• **Work item**
Leaving out every picture, copy the lines of the data exactly, from the first through the line containing "- Thanks to BenceJoful".
=== Section Start ===
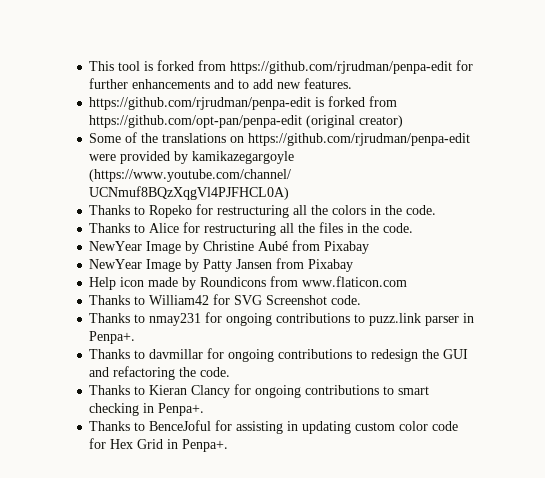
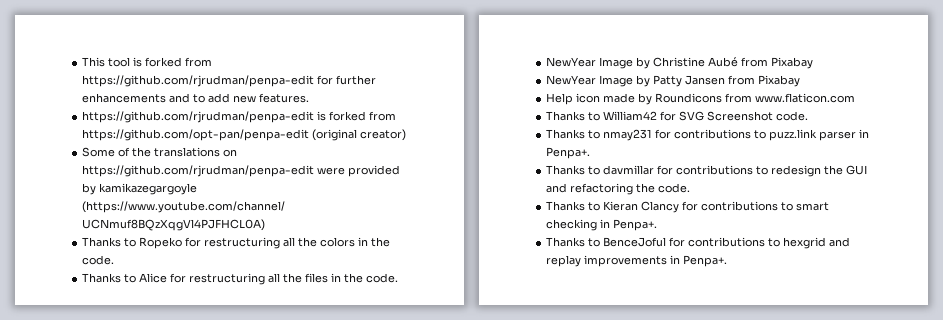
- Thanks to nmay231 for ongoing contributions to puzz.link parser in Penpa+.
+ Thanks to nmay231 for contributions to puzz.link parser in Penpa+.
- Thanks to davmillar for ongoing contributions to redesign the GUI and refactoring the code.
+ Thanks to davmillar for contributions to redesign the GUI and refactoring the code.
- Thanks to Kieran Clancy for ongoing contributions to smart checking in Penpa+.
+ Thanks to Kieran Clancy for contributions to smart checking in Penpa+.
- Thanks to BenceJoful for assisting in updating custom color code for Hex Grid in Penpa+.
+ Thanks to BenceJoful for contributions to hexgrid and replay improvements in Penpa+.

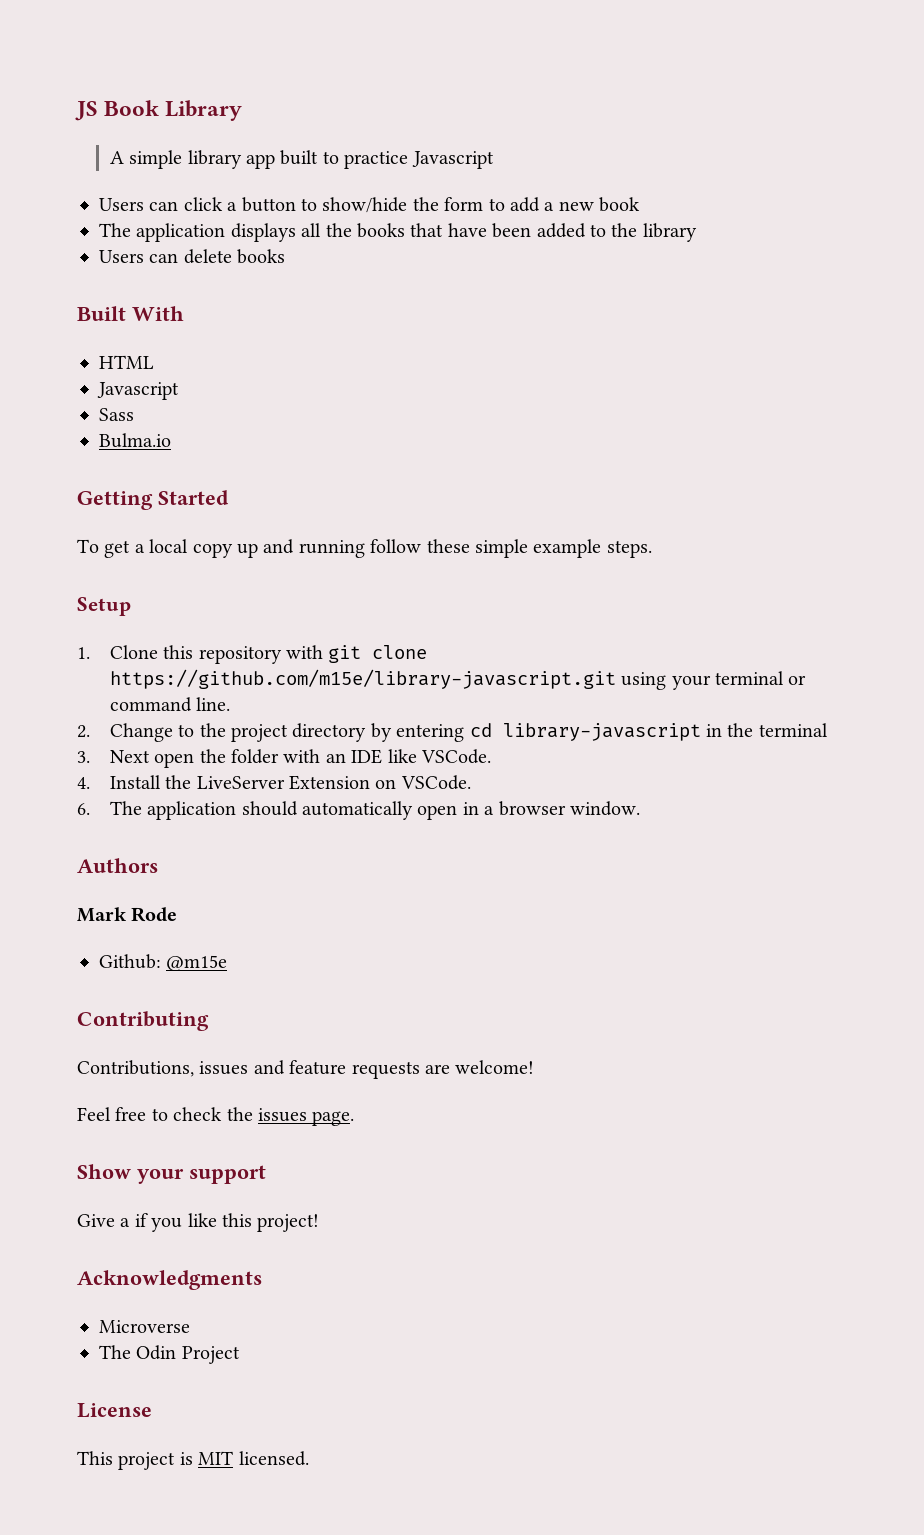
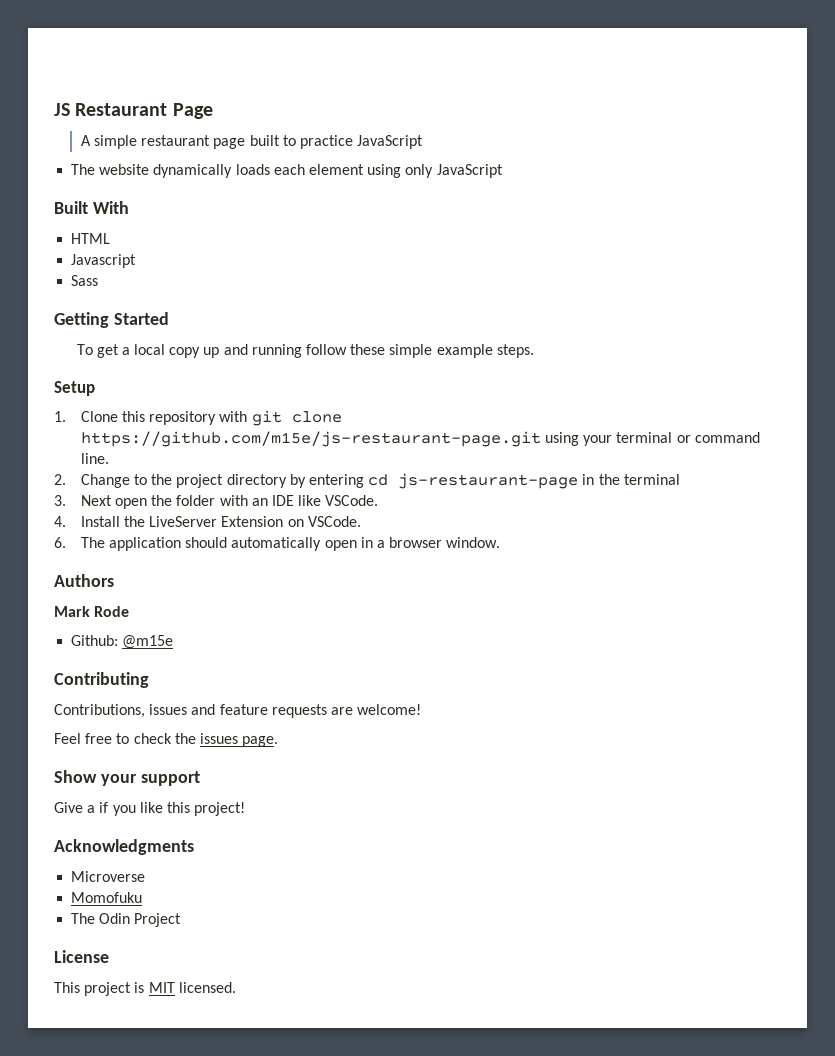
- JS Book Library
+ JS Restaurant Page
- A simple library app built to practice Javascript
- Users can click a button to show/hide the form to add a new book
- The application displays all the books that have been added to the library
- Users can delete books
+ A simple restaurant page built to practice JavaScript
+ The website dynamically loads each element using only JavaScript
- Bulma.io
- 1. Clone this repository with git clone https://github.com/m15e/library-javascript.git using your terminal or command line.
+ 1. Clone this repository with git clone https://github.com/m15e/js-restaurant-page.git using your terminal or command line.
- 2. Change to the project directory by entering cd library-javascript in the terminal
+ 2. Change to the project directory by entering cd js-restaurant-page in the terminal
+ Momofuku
=== Section End ===
• **Answer space**
- Thanks to nmay231 for ongoing contributions to puzz.link parser in Penpa+.
+ Thanks to nmay231 for contributions to puzz.link parser in Penpa+.
- Thanks to davmillar for ongoing contributions to redesign the GUI and refactoring the code.
+ Thanks to davmillar for contributions to redesign the GUI and refactoring the code.
- Thanks to Kieran Clancy for ongoing contributions to smart checking in Penpa+.
+ Thanks to Kieran Clancy for contributions to smart checking in Penpa+.
- Thanks to BenceJoful for assisting in updating custom color code for Hex Grid in Penpa+.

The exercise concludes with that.